I f all America's economic numbers have to be rewritten, doesn't that mean we have to rethink the history of the last 25 years?
In overstating inflation, the CPI has, after all, tended to understate the economy's growth rate, and thus its underlying level of productivity. The central tenet of American economic thought is that productivity began to decline in the United States around 1973. According to the conventional wisdom, America has never returned to the glory days of the 1950s and '60s. Is that now just plain wrong? The debate is still raging, but economists are being forced to dig out their calculators to check whether their long-cherished beliefs still hold.

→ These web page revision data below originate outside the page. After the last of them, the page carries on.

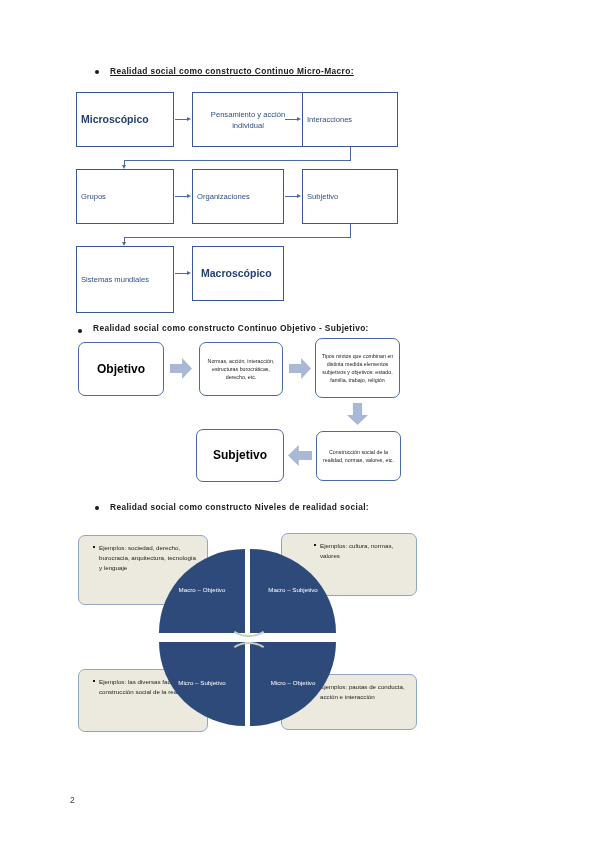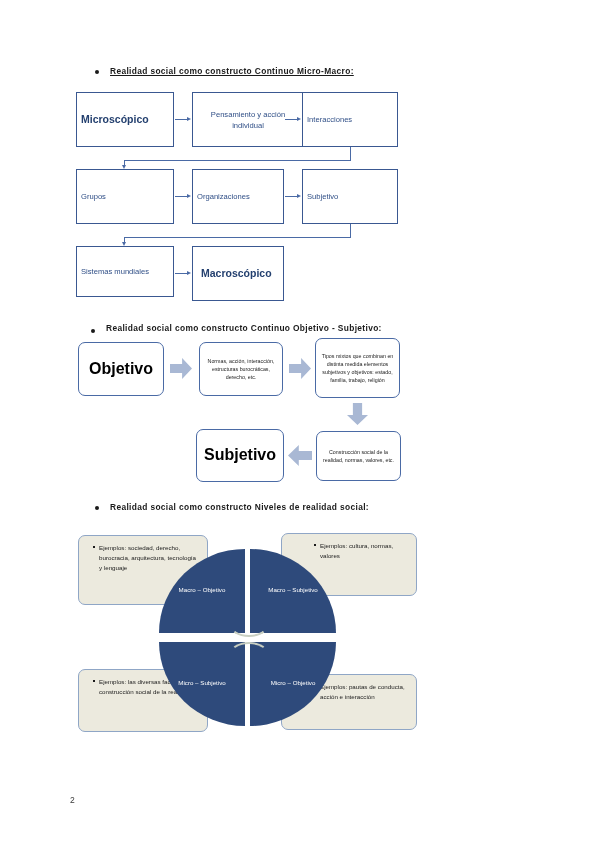--- a/index.html
+++ b/index.html
@@ -96,21 +96,21 @@
     display: flex;
     align-items: center;
     justify-content: center;
     text-align: center;
     color: #1b1b1b;
     font-size: 5.3px;
     line-height: 1.55;
     padding: 3px 4px;
   }
   .rbox.strong {
-    font-size: 16px;
+    font-size: 12px;
     font-weight: bold;
     color: #000000;
   }
   .fatarrow {
     position: absolute;
     background: #a9b8d4;
   }
   .fatarrow.right {
     clip-path: polygon(0% 28%, 55% 28%, 55% 0%, 100% 50%, 55% 100%, 55% 72%, 0% 72%);
   }
@@ -234,30 +234,30 @@
   <div class="hline" style="left:175px; top:196px; width:13px;"></div>
   <div class="arrowhead-r" style="left:187px; top:193.5px;"></div>
   <div class="hline" style="left:285px; top:196px; width:13px;"></div>
   <div class="arrowhead-r" style="left:297px; top:193.5px;"></div>
 
   <div class="vline" style="left:350px; top:224px; height:13px;"></div>
   <div class="hline" style="left:124px; top:237px; width:227px;"></div>
   <div class="vline" style="left:124px; top:237px; height:7px;"></div>
   <div class="arrowhead-d" style="left:121.5px; top:242px;"></div>
 
-  <div class="sqbox" style="left:76px; top:246px; width:98px; height:51px;">
+  <div class="sqbox" style="left:76px; top:246px; width:98px; height:67px;">
     <span>Sistemas mundiales</span>
   </div>
   <div class="sqbox strong" style="left:192px; top:246px; width:92px; height:55px;padding-left:8px;">
     <span>Macroscópico</span>
   </div>
   <div class="hline" style="left:175px; top:273px; width:13px;"></div>
   <div class="arrowhead-r" style="left:187px; top:270.5px;"></div>
 
-  <div class="bullet-line" style="left:91px; top:323px;align-items:flex-end;">
+  <div class="bullet-line" style="left:78px; top:323px;align-items:flex-end;">
     <span class="bullet-dot"></span>
     <span>Realidad social como constructo Continuo Objetivo - Subjetivo:</span>
   </div>
 
   <div class="rbox strong" style="left:78px; top:342px; width:86px; height:54px;">
     <span>Objetivo</span>
   </div>
   <div class="fatarrow right" style="left:170px; top:358px; width:22px; height:21px;"></div>
   <div class="rbox" style="left:199px; top:342px; width:84px; height:54px;">
     <span>Normas, acción, interacción, estructuras burocráticas, derecho, etc.</span>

Ultimately, the debate will boil down to an argument over technology--and the computer. After Boskin's report was issued, Princeton economist Alan Blinder, a former vice chairman of the Federal Reserve Board, told Washington Post that the current CPI only makes sense if one accepts the idea that technological progress halted in 1977.
Coincidentally, that was just before the advent of the personal computer, which has arguably more than any other single mechanical instrument transformed life in the last generation.
In other words, to argue that Boskin is wrong, you have to believe that the computer hasn't had much of an effect on the American economy.
There are plenty of critics who argue just that; they say it is too early to tell whether the computer has really enriched America.
I suggest they go to Seattle. And ask a guy named Bill Gates.